Should a world tourist attraction and heritage site not deserve terms greater than a 20 year commercial lease? When Firoka comes to assign the lease for Alexandra Palace or parts of it, does that mean the new owner may not renew?

The fact is that the lease, apart from being commercial, is weighted to Firoka. It states that the accommodation of the TV Studios Museum is not to exceed 558 m2. How did APCT arrive at this exact figure? Why not state it as a minimum?

In July 2006, The Alexandra Palace TV Group handed a 1600 signature petition to Keith Holder, then Consultant General Manager of Alexandra Palace, now Consultant Development Manager and driving force negotiating the Firoka sale. In presenting the petition to APCT, Mr Holder had summarised the petition and some say weakened the presentation, as none of the numerous comments were reported to the Trustees. It is not surprising that Haringey Council did not want the detailed contents of the lease be known to the trustees let alone be made public and precisely why Lord Justice Sullivan quashed the Charity Commission’s Order to grant the lease in October 2007.

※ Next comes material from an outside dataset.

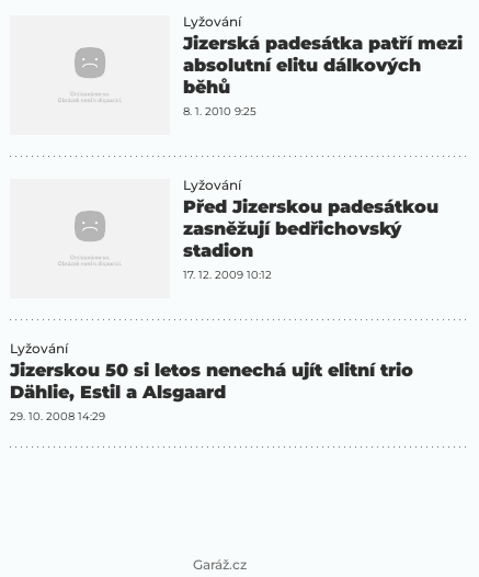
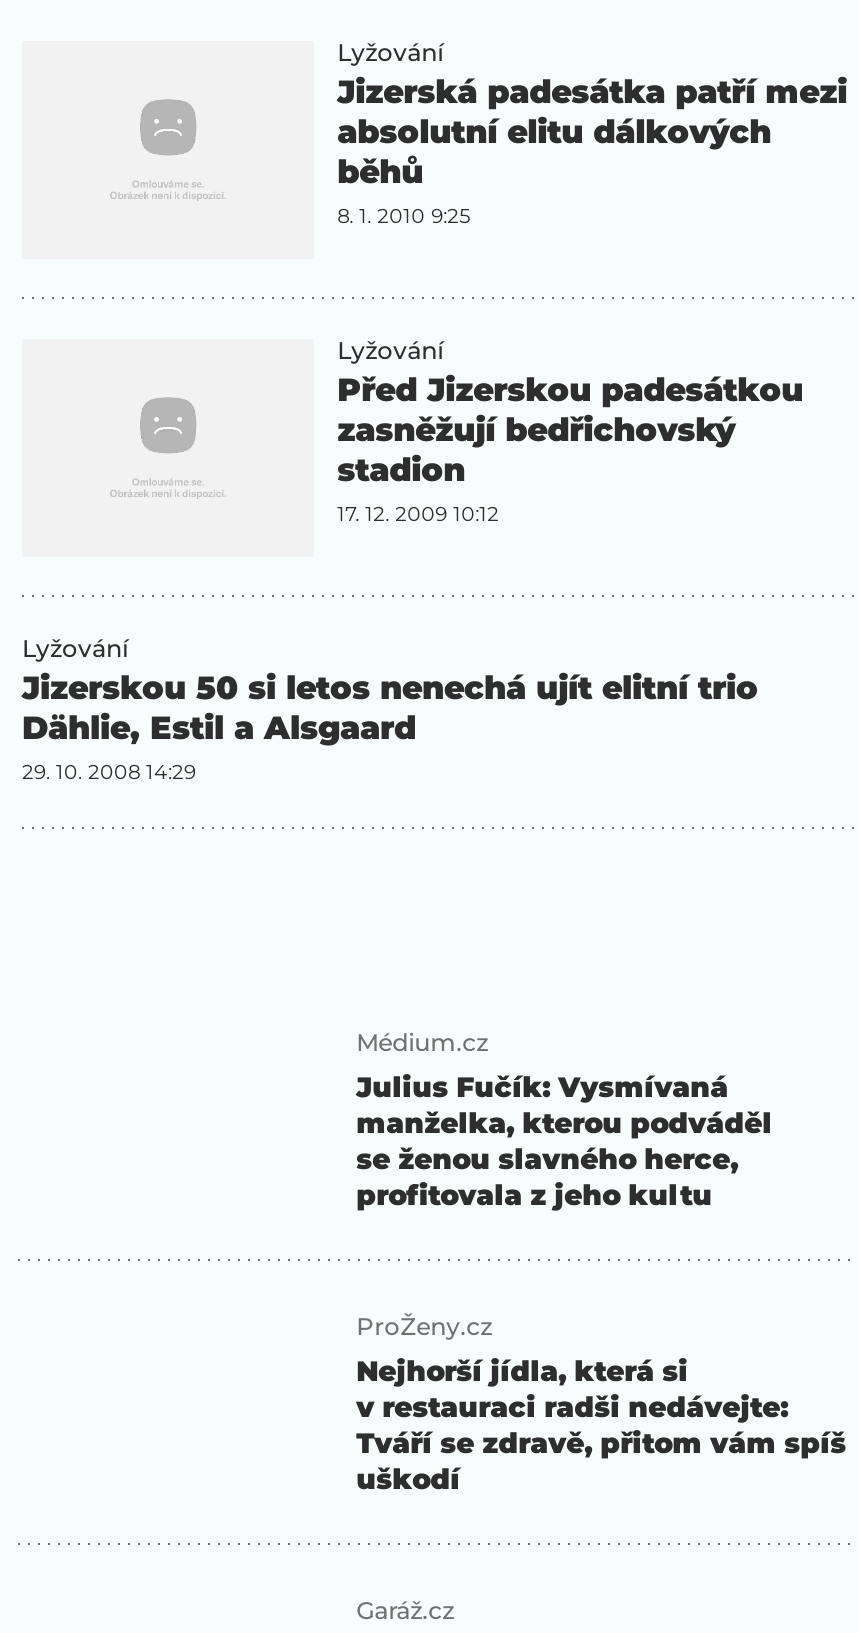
none -> [356,1027,772,1213] Médium.cz | Julius Fučík: Vysmívaná | manželka, kterou podváděl | se ženou slavného herce, | profitovala z jeho kultu
none -> [356,1311,846,1497] ProŽeny.cz | Nejhorší jídla, která si | v restauraci radši nedávejte: | Tváří se zdravě, přitom vám spíš | uškodí

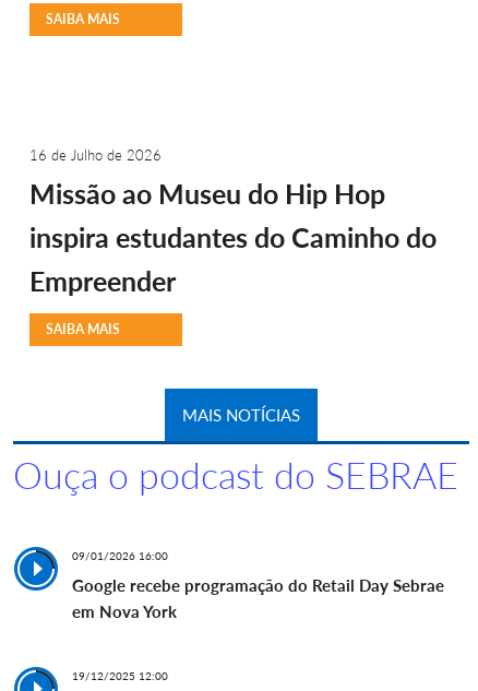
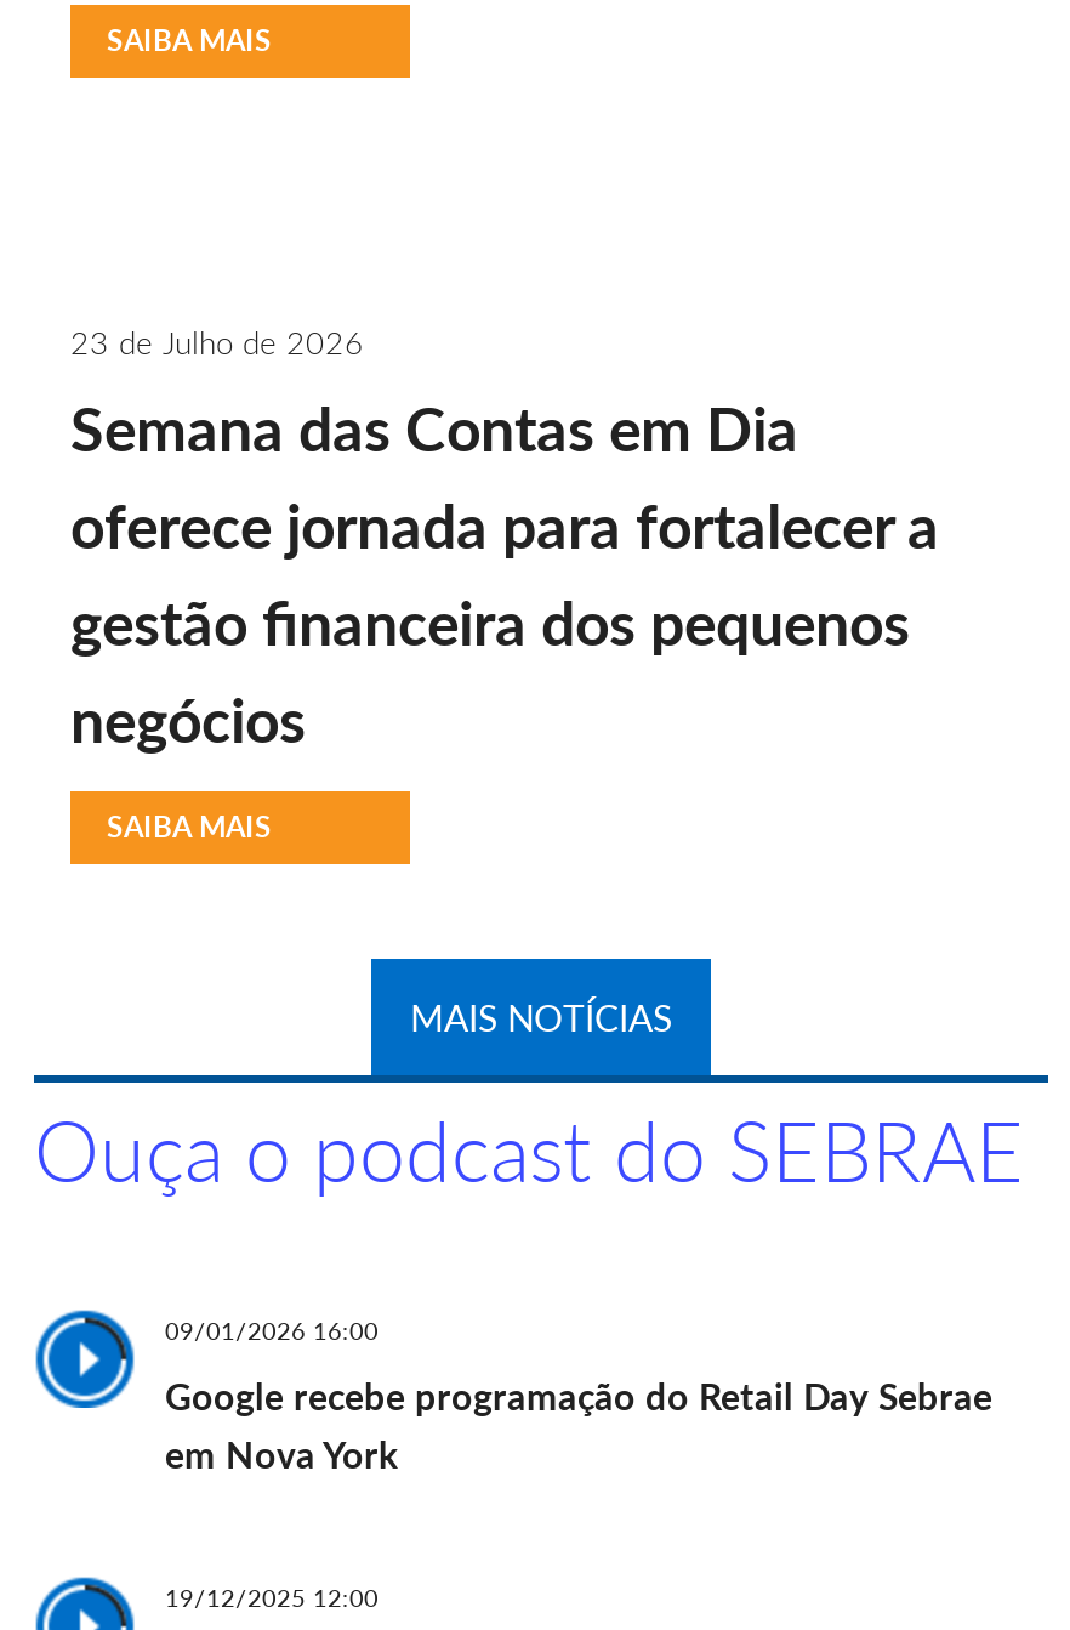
[29,147,437,297] 16 de Julho de 2026 | Missão ao Museu do Hip Hop | inspira estudantes do Caminho do | Empreender -> [70,322,939,754] 23 de Julho de 2026 | Semana das Contas em Dia | oferece jornada para fortalecer a | gestão financeira dos pequenos | negócios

The objects and purposes of The Ally Pally charity were set out in the 1900 Act, s 17: "the park palace and other lands shall be available for the free use and recreation of the public for ever". This would not be so if the Alexandra Palace were sold to Firoka under a commercial lease.

It is vital that APCT actively preserve the historic areas of Alexandra Palace and open up the building for greater use as befitting its charitable status for us, the beneficiaries. It is timely now to change APCT from a board of councillors to a board of experienced and capable CEO and trustees who can develop each area of Alexandra Palace operations to expand its existing profit, pride and jobs in Haringey for our lifetime and future generations. Lets not give it away, charity begins at home.